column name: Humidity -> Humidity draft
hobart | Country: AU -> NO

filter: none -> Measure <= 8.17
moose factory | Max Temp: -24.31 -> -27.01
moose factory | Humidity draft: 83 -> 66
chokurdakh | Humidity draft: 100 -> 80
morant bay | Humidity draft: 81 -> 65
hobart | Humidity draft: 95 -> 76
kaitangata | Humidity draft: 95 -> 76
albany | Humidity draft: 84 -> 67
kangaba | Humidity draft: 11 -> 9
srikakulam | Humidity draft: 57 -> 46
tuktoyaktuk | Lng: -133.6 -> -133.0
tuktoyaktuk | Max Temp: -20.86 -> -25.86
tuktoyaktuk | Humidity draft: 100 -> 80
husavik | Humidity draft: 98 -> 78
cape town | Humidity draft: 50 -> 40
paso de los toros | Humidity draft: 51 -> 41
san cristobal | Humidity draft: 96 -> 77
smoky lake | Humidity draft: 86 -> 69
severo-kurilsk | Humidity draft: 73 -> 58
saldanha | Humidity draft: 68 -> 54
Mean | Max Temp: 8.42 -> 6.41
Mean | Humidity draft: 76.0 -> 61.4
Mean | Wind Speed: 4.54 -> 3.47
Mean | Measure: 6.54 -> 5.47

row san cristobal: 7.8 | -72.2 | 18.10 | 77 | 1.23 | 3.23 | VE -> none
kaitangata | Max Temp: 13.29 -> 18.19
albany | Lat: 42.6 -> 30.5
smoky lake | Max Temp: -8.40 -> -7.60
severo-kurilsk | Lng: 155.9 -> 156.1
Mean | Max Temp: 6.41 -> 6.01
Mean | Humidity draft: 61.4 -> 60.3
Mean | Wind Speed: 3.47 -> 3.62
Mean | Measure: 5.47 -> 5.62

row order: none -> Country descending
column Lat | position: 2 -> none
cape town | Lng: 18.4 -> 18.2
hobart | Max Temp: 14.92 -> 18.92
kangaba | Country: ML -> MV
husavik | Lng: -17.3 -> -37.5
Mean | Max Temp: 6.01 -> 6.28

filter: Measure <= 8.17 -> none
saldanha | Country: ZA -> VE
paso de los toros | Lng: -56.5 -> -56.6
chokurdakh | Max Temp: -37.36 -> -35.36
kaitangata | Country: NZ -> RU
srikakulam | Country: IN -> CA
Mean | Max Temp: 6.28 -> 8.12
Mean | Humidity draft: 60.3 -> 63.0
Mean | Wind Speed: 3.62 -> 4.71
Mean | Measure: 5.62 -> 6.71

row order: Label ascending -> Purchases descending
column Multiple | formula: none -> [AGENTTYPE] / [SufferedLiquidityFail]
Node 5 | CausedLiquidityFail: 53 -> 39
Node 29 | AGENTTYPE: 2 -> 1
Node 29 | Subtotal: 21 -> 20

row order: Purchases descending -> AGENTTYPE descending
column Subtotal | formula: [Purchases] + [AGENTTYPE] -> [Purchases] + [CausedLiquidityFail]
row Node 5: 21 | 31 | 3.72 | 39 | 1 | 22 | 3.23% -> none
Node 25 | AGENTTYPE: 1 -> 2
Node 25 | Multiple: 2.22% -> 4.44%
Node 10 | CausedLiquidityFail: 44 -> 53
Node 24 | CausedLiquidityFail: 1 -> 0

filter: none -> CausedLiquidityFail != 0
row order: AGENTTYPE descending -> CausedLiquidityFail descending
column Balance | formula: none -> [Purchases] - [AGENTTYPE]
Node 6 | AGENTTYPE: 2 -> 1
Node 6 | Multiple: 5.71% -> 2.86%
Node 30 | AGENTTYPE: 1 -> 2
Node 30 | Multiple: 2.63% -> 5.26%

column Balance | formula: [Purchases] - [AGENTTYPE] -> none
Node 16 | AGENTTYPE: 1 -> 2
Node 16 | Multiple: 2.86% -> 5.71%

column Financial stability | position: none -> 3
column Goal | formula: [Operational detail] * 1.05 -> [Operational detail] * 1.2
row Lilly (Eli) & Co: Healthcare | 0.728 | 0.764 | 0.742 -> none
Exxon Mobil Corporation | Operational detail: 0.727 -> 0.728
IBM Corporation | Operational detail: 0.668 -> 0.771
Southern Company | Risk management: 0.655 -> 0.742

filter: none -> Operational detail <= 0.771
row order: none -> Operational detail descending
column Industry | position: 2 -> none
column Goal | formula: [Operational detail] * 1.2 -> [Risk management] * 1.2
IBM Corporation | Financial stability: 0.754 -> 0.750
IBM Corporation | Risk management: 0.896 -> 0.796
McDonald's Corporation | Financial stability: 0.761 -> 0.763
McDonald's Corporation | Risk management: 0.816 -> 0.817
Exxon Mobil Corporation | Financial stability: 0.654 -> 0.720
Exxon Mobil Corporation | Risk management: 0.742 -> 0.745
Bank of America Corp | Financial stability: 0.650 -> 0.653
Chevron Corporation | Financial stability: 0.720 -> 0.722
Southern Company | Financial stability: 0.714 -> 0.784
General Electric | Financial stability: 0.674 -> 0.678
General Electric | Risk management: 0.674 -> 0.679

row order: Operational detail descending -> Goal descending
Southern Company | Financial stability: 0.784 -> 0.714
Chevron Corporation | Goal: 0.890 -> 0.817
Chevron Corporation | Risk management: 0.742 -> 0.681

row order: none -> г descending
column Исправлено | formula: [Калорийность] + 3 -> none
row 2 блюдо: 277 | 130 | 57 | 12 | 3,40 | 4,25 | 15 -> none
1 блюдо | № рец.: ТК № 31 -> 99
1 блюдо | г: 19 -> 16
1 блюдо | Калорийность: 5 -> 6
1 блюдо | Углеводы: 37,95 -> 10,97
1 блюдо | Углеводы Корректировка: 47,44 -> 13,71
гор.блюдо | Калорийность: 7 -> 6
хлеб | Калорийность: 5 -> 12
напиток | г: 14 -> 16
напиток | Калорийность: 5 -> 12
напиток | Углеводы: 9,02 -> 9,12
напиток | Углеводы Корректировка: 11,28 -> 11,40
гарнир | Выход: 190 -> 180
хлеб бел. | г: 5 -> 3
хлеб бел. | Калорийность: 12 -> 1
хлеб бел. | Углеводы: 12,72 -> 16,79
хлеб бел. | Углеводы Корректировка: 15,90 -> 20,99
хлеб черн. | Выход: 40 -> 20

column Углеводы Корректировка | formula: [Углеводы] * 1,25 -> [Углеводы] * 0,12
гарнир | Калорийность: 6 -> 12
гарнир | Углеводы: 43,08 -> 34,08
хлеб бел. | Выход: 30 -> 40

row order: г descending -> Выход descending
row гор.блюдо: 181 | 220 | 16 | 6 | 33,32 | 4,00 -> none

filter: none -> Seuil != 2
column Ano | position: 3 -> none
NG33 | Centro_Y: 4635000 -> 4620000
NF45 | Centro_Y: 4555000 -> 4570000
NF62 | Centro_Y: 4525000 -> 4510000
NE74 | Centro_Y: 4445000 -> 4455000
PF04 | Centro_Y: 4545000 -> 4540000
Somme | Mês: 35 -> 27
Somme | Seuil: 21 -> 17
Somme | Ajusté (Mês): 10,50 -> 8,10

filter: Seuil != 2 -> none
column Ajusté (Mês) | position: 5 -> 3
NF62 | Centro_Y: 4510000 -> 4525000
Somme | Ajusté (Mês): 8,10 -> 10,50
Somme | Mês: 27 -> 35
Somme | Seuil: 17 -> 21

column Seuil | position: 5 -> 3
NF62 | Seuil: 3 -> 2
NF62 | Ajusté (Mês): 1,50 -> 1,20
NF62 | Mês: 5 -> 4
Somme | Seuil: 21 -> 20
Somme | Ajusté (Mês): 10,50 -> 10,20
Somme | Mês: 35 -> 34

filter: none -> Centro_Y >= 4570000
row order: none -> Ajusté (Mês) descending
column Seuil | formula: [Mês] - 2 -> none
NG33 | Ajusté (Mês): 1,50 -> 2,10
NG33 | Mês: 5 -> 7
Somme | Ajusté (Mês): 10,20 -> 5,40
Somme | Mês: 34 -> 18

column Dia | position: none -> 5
*****
What needs to be done:
Each line above that contains "Purchases" must be copied out.

Your solution:
row order: Label ascending -> Purchases descending
row order: Purchases descending -> AGENTTYPE descending
column Subtotal | formula: [Purchases] + [AGENTTYPE] -> [Purchases] + [CausedLiquidityFail]
column Balance | formula: none -> [Purchases] - [AGENTTYPE]
column Balance | formula: [Purchases] - [AGENTTYPE] -> none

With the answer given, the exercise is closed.